MySQL Bugs: #118337: MySQL stuck during restart after restoring backup on NDB data nodes

Bug #118337	MySQL stuck during restart after restoring backup on NDB data nodes
Submitted:	3 Jun 9:26	Modified:	11 Jun 16:16
Reporter:	ZHAO SONG	Email Updates:
Status:	Verified	Impact on me:	None
Category:	MySQL Cluster: Cluster (NDB) storage engine	Severity:	S2 (Serious)
Version:		OS:	Any
Assigned to:		CPU Architecture:	Any

Description:
I followed these steps to restore a backup on an NDB cluster:

1. Shutdown mysqld.

2. Restart all data nodes with --initial and restore the backup on these nodes.

3. Restart mysqld.

After that, MySQL gets stuck during the restart and eventually times out with this error:

[ERROR] [MY-010865] [NDB] Tables not available after 120 seconds.

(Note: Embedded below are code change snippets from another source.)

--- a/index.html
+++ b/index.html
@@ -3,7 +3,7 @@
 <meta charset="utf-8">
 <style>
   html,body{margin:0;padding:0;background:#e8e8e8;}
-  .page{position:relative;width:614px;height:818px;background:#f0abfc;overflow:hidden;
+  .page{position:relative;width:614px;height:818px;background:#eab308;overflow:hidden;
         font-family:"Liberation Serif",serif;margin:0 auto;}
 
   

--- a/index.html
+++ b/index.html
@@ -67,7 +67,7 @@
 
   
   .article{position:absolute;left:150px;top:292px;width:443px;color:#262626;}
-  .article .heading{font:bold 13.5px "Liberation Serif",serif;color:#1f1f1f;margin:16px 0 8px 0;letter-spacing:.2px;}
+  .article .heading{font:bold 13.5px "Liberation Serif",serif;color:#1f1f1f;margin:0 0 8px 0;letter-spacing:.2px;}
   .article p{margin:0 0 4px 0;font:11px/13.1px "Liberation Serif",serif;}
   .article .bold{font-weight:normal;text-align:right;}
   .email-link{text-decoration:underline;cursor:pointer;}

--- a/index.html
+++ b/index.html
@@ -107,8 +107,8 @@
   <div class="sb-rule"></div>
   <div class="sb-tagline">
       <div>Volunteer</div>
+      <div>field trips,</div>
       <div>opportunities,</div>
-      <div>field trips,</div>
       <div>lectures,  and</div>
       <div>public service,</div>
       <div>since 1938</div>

Consider increasing --ndb-wait-setup value

I looked into the code and found that mysqld is stuck in wait_setup_completed(), waiting for ndb_index_stat_thread.is_setup_complete() to return true.
At the same time, ndb_index_stat_thread keeps failing and retrying in Ndb_index_stat_thread::do_run() because check_sysevents() fails.

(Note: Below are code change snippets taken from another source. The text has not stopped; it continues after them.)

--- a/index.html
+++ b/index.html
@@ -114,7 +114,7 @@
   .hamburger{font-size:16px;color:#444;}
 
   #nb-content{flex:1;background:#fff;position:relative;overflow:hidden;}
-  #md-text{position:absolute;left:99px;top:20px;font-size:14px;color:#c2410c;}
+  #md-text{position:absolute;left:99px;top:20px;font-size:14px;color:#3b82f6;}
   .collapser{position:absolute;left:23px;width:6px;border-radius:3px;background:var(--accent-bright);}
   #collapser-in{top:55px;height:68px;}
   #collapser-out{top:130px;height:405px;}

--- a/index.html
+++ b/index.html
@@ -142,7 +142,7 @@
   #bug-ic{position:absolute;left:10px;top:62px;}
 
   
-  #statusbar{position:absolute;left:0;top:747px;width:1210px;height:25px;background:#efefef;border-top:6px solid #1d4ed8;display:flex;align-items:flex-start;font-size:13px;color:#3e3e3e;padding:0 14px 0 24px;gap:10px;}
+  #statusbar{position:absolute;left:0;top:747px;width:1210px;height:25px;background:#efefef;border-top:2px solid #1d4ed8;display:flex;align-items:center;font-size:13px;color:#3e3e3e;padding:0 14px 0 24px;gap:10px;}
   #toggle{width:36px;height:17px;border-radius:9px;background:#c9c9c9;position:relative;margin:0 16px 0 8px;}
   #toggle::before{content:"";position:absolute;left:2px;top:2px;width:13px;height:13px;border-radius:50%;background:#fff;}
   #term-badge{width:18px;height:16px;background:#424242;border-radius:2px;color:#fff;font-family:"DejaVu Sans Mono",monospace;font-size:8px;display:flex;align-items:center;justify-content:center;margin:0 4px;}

The root cause of the check_sysevents() failure is that it can’t find the event NDB_INDEX_STAT_HEAD_EVENT.

I dug deeper into how this event is created:

On MySQL startup:
Ndb_binlog_setup::setup() does:

Check if mysql.ndb_index_stat_head exists:

* If not, create the table and the event NDB_INDEX_STAT_HEAD_EVENT.

* If yes, skip handling both the table and the event.

On ndb_restore:
BackupRestore::handle_index_stat_tables does:

Check if mysql.ndb_index_stat_head exists:

* If not, create only the table (but not the event).

* If yes, skip.

In this case, during restore, ndb_restore creates the table mysql.ndb_index_stat_head but does not create the event NDB_INDEX_STAT_HEAD_EVENT.
When mysqld restarts, it sees that the table already exists and skips creating both the table and the event.

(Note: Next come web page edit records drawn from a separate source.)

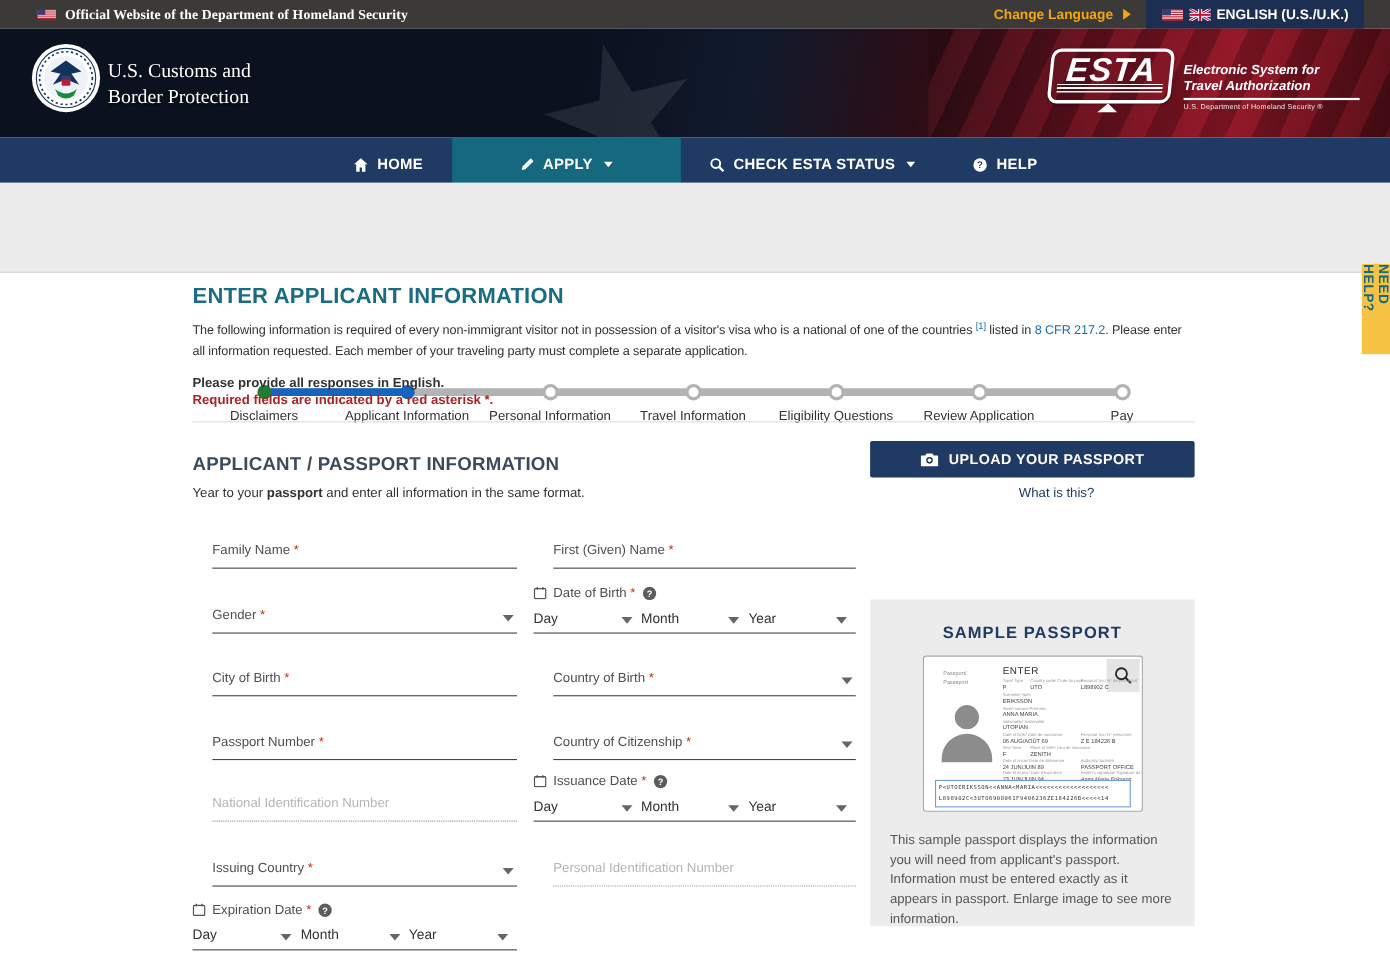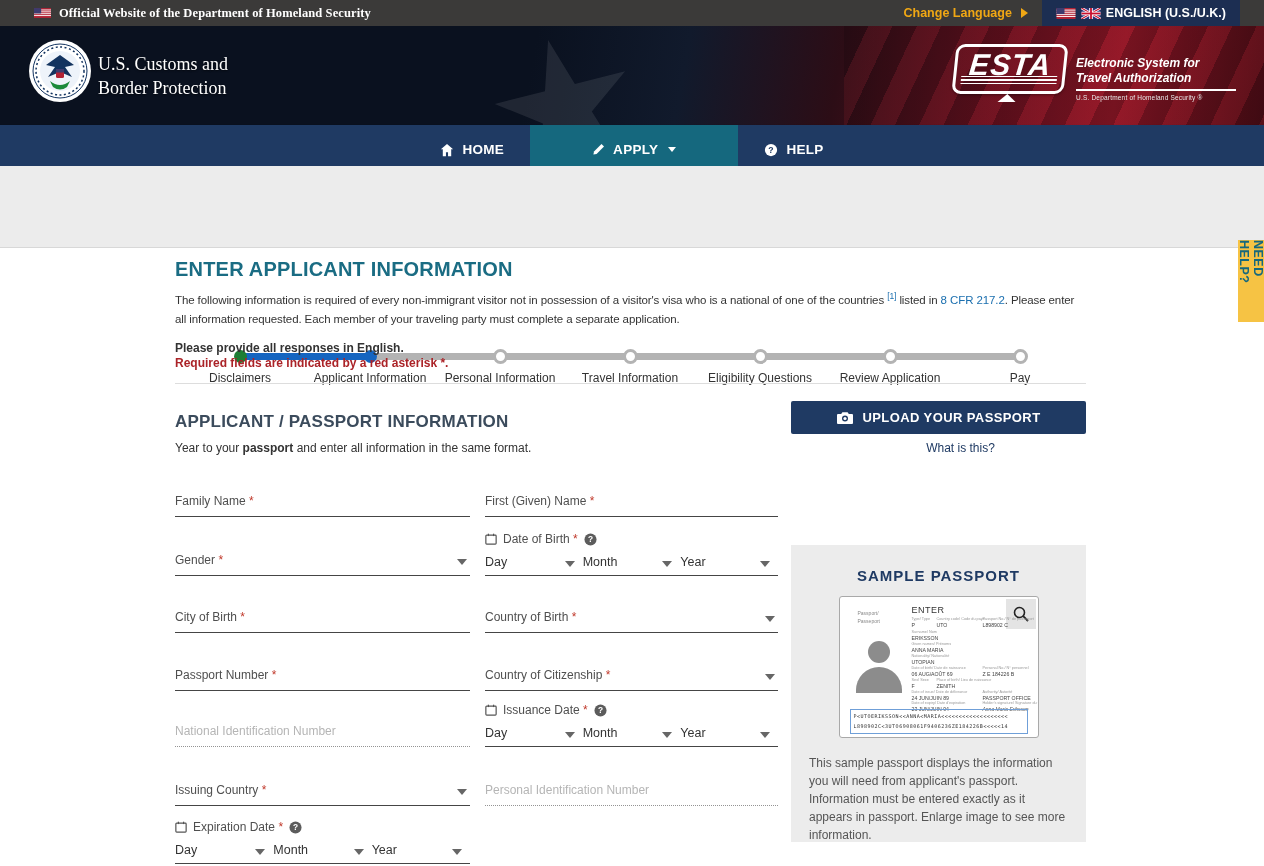--- a/index.html
+++ b/index.html
@@ -291,6 +291,14 @@
   </div>
   <div class="nav-item">
     <svg width="14" height="14" viewBox="0 0 16 16">
+        <circle cx="6.5" cy="6.5" r="4.6" fill="none" stroke="#fff" stroke-width="2"></circle>
+        <line x1="10" y1="10" x2="14.5" y2="14.5" stroke="#fff" stroke-width="2.4"></line>
+      </svg>
+    <span>CHECK ESTA STATUS</span>
+    <span class="nav-caret"></span>
+  </div>
+  <div class="nav-item">
+    <svg width="14" height="14" viewBox="0 0 16 16">
         <circle cx="8" cy="8" r="7" fill="#fff"></circle>
         <text x="8" y="11.5" text-anchor="middle" font-size="10" font-weight="bold" fill="#1f3a63" font-family="Liberation Sans, sans-serif">?</text>
       </svg>

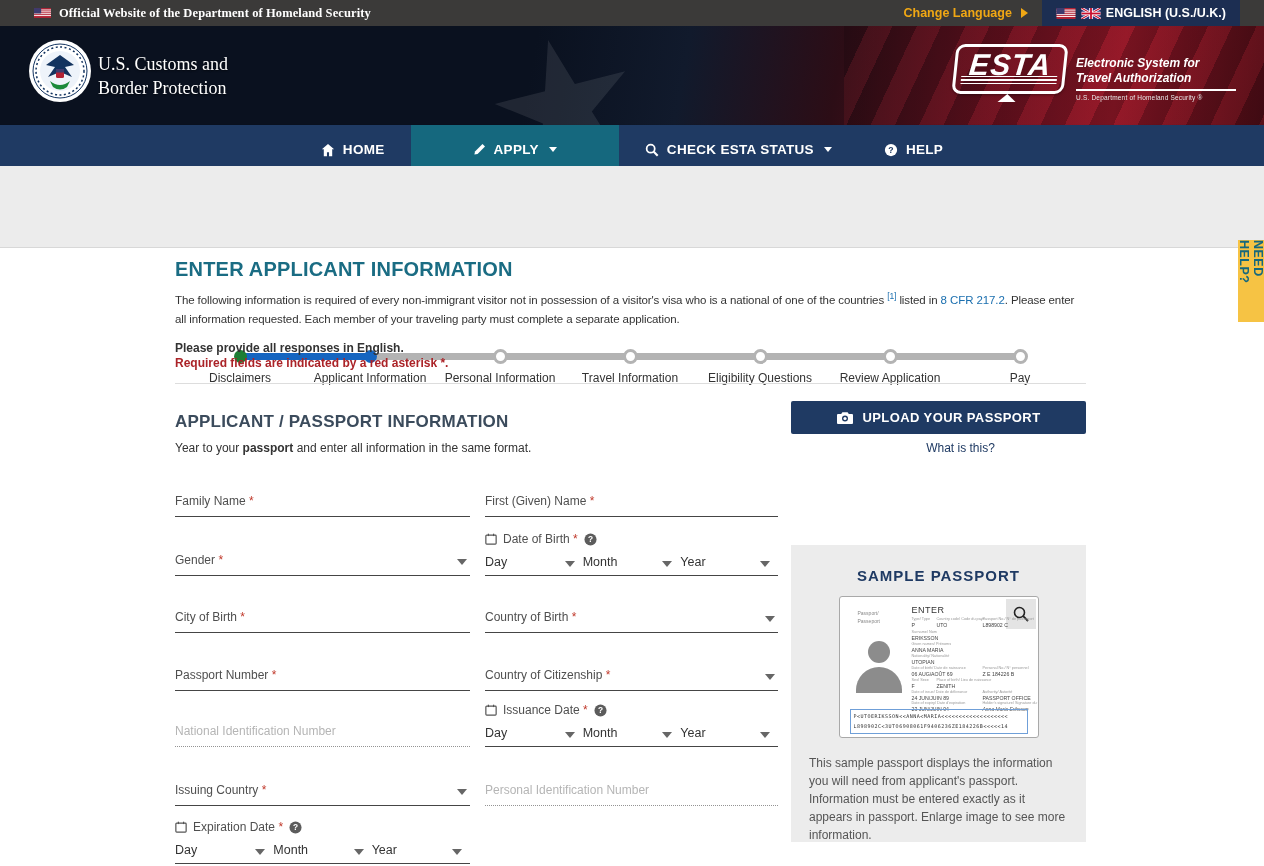--- a/index.html
+++ b/index.html
@@ -148,7 +148,7 @@
     display:grid; grid-template-columns:295px 293px; column-gap:15px;
     grid-template-rows:28px 59px 57px 58px 56px 59px 58px; align-items:end;
   }
-  .field { position:relative; border-bottom:1px solid #454545; padding-bottom:7px; cursor:text; }
+  .field { position:relative; border-bottom:1px solid #454545; padding-bottom:7px; cursor:text;margin-left:18px; }
   .flabel { font-size:12px; color:#4f4f4f; }
   .flabel.muted { color:#b5b5b5; }
   .req { color:#c0392b; }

As a result, the event is never created, causing mysqld to get stuck waiting for it to appear.

How to repeat:
1. Shutdown mysqld.

2. Restart all data nodes with --initial and restore the backup on these nodes.

3. Restart mysqld.

Suggested fix:
It can be worked around by applying specific restore steps.
But I think it should also be addressed at a lower level to ensure consistency and prevent this issue altogether.

Thank you for the analysis